**ASSIGNMENT**
Pull each line holding "context" out of the entries below.

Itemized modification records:
*** Begin section ***
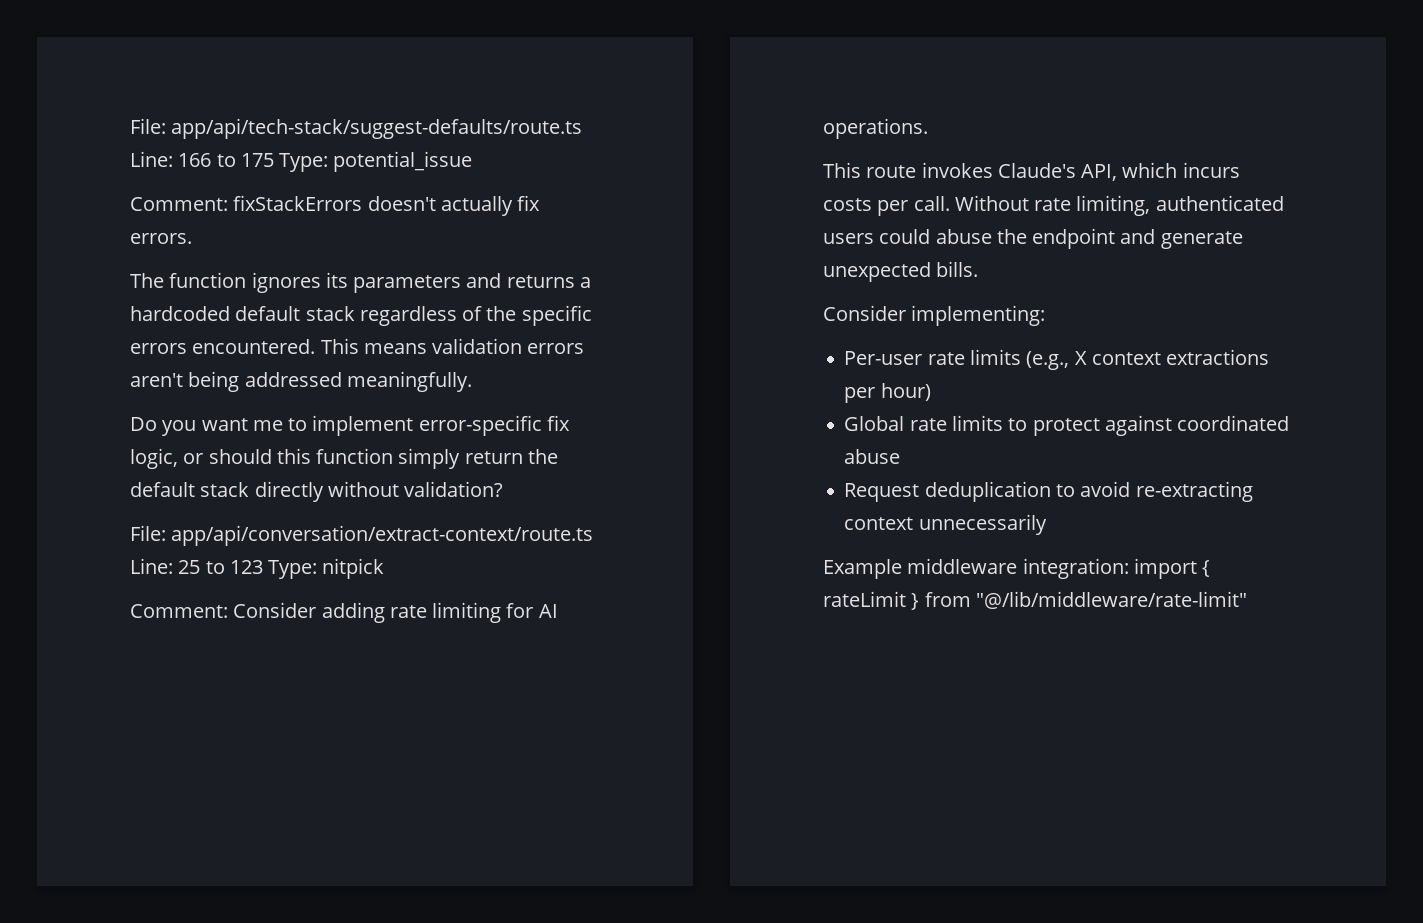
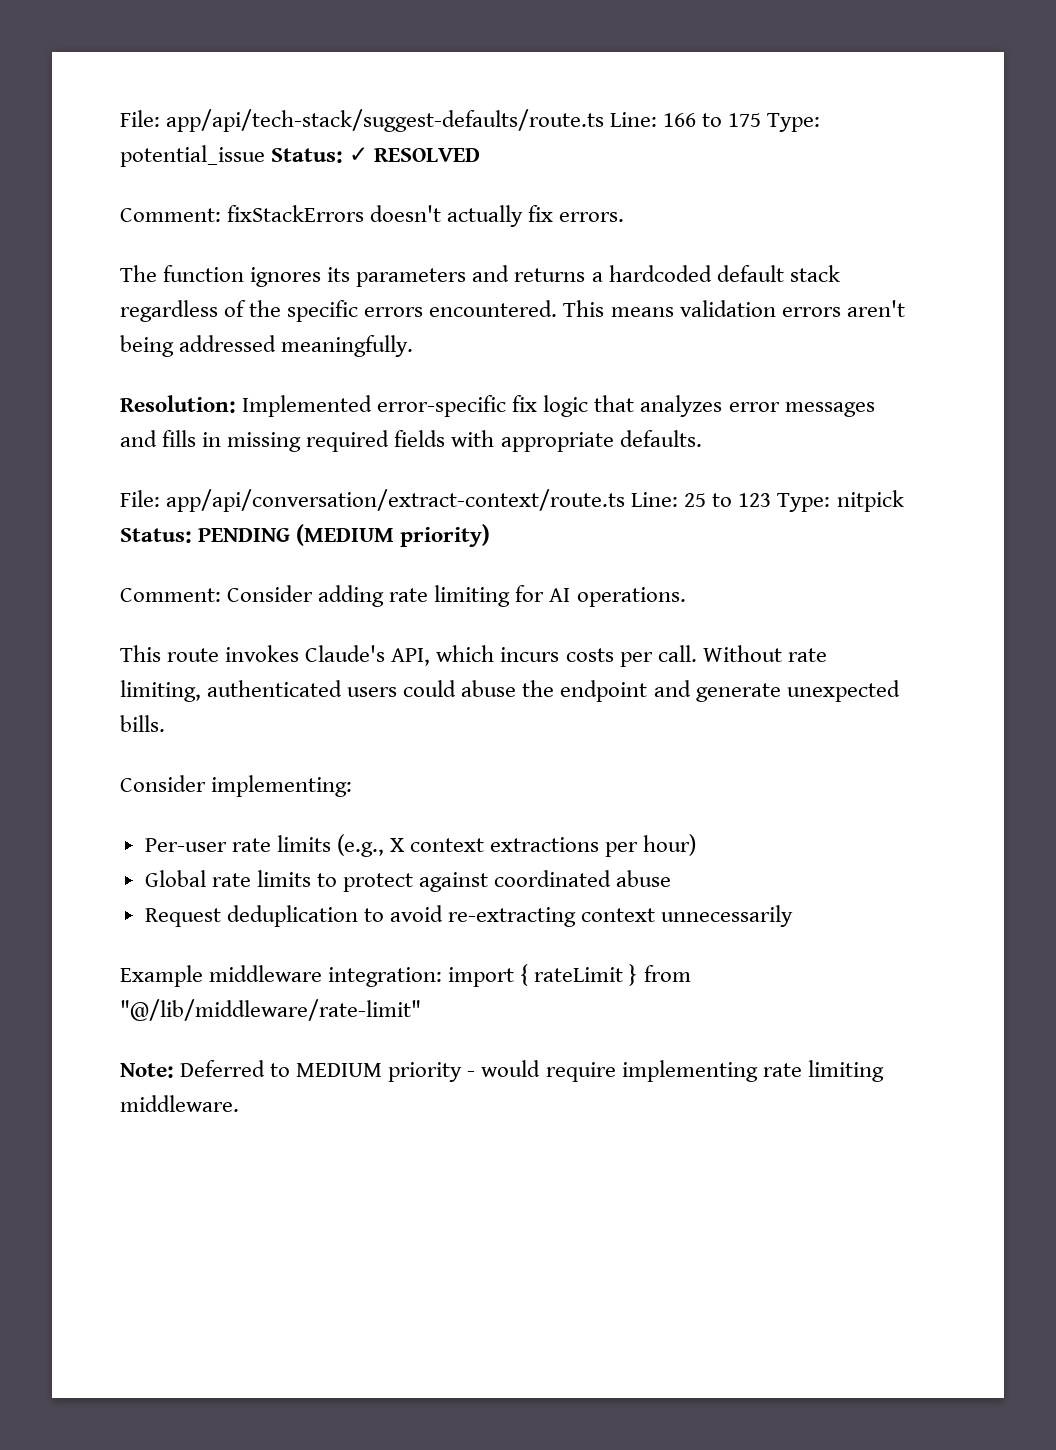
- File: app/api/tech-stack/suggest-defaults/route.ts Line: 166 to 175 Type: potential_issue
+ File: app/api/tech-stack/suggest-defaults/route.ts Line: 166 to 175 Type: potential_issue Status: ✓ RESOLVED
- Do you want me to implement error-specific fix logic, or should this function simply return the default stack directly without validation?
+ Resolution: Implemented error-specific fix logic that analyzes error messages and fills in missing required fields with appropriate defaults.
- File: app/api/conversation/extract-context/route.ts Line: 25 to 123 Type: nitpick
+ File: app/api/conversation/extract-context/route.ts Line: 25 to 123 Type: nitpick Status: PENDING (MEDIUM priority)
+ Note: Deferred to MEDIUM priority - would require implementing rate limiting middleware.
*** End section ***
**PROBLEM SOLUTION**
- File: app/api/conversation/extract-context/route.ts Line: 25 to 123 Type: nitpick
+ File: app/api/conversation/extract-context/route.ts Line: 25 to 123 Type: nitpick Status: PENDING (MEDIUM priority)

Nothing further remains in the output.